Calls the underlying cdf method from the powerlaw crate.

loglikelihood(x)

Calculates the log-likelihood of the data given the distribution. Note: The log likelihoods are not summed.

name()

Set the name of the distribution

parameters()

Fitted distribution parameters

pdf(x)

Calls the underlying pdf method from the powerlaw crate.

rv(u)

Calls the underlying rv method from the powerlaw crate.

Parameters:

u (float) – A random number from a Uniform(0, 1) distribution.

class powerlawrs.dist.powerlaw.Powerlaw(alpha, x_min)

A Python-compatible wrapper for the Powerlaw struct from the powerlaw crate.

Represents a generic Power-Law distribution where the probability density function (PDF) is: f(x) = C * x^(-alpha)

This simplifies to a Pareto Type I distribution. Note: The alpha parameter here is the power-law exponent. It is equal to 1 + alpha_pareto, where alpha_pareto is the shape parameter of the standard Pareto Type I distribution.

Parameters:
  • alpha (float) – The scaling exponent of the distribution. Must be > 1.

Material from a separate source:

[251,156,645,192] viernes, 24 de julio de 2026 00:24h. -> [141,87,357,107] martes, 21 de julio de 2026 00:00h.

  • x_min (float) – The minimum value of the distribution. Must be > 0.

Example:

import powerlawrs
# Create a distribution with exponent 2.5 (equivalent to Pareto alpha 1.5)
dist = powerlawrs.dist.powerlaw.Powerlaw(alpha=2.5, x_min=1.0)
pdf_val = dist.pdf(2.0)
ccdf(x)

Calls the underlying ccdf method from the powerlaw crate.

cdf(x)

Calls the underlying cdf method from the powerlaw crate.

loglikelihood(x)

Calculates the log-likelihood of the data given the distribution. Note: The log likelihoods are not summed.

name()

Set the name of the distribution

parameters()

Fitted distribution parameters

pdf(x)

Calls the underlying pdf method from the powerlaw crate.

rv(u)

Calls the underlying rv method from the powerlaw crate.

Parameters:

u (float) – A random number from a Uniform(0, 1) distribution.

powerlawrs.dist.powerlaw.alpha_hat(data, x_min)

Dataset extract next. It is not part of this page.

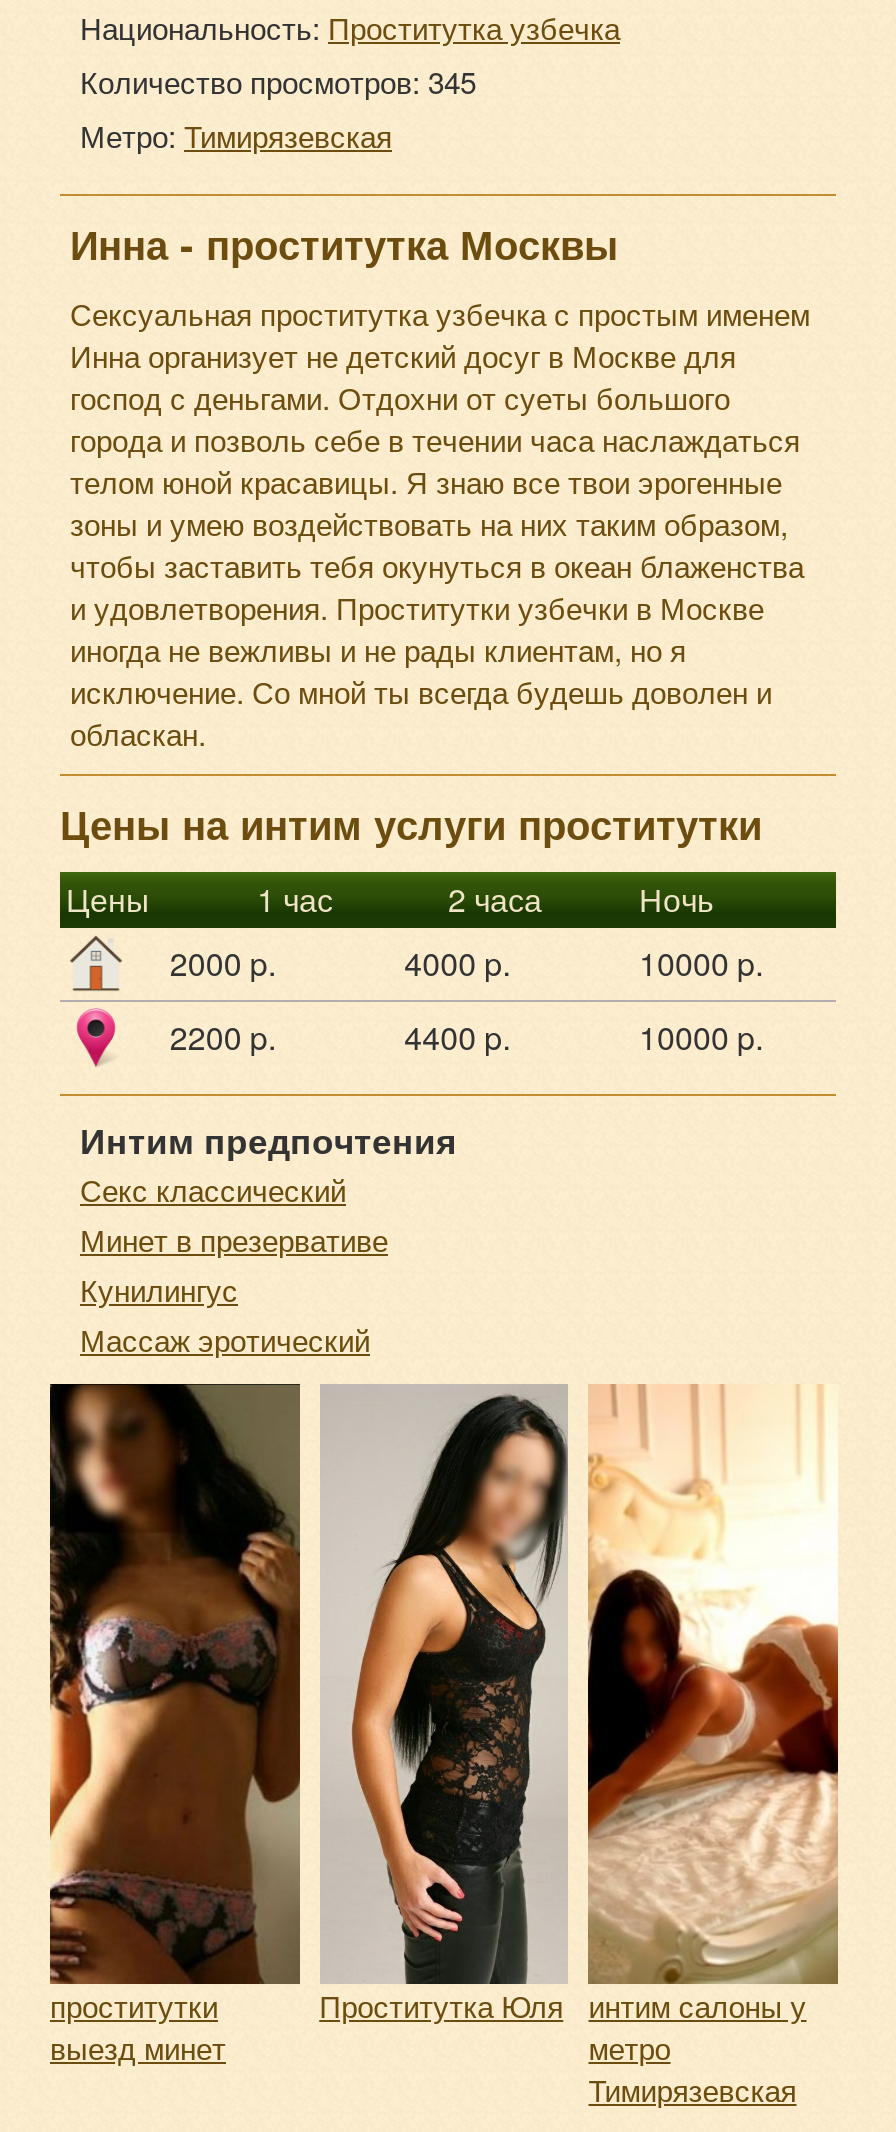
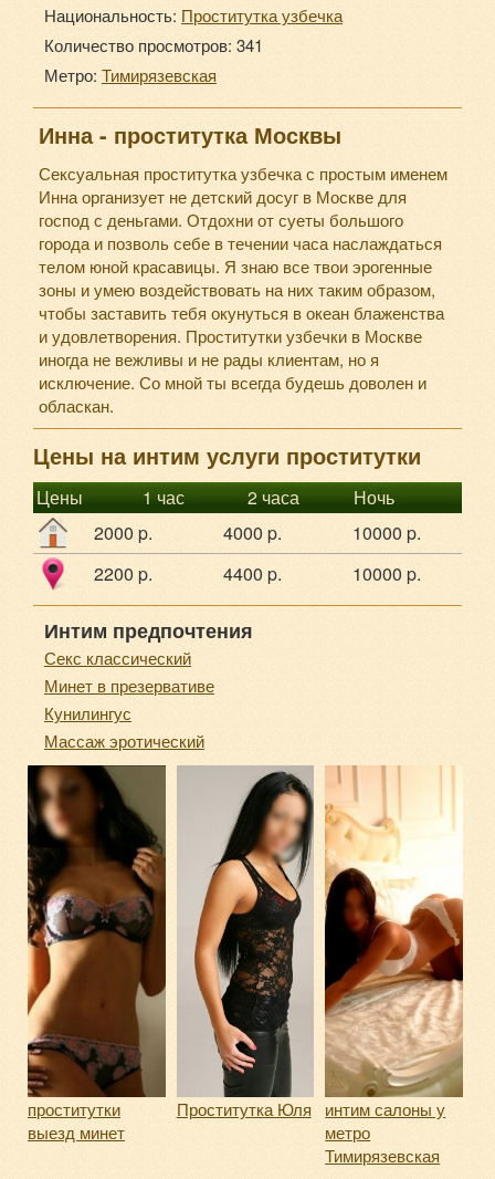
[80,60,476,102] Количество просмотров: 345 -> [44,33,263,56] Количество просмотров: 341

Python wrapper that calls the alpha_hat function from the powerlaw crate.

Calculates the maximum likelihood estimate (MLE) for the alpha parameter of a generic Power-Law distribution. This returns the power-law exponent (f(x) ~ x^-alpha).

class powerlawrs.dist.lognormal.Lognormal(mu, sigma, x_min=0.0)

A Python-compatible wrapper for the Lognormal struct from the powerlaw crate.

The Lognormal distribution is a continuous probability distribution of a random variable whose logarithm is normally distributed.

Parameters:
  • mu (float) – The mean of the underlying normal distribution.

  • sigma (float) – The standard deviation of the underlying normal distribution. Must be > 0.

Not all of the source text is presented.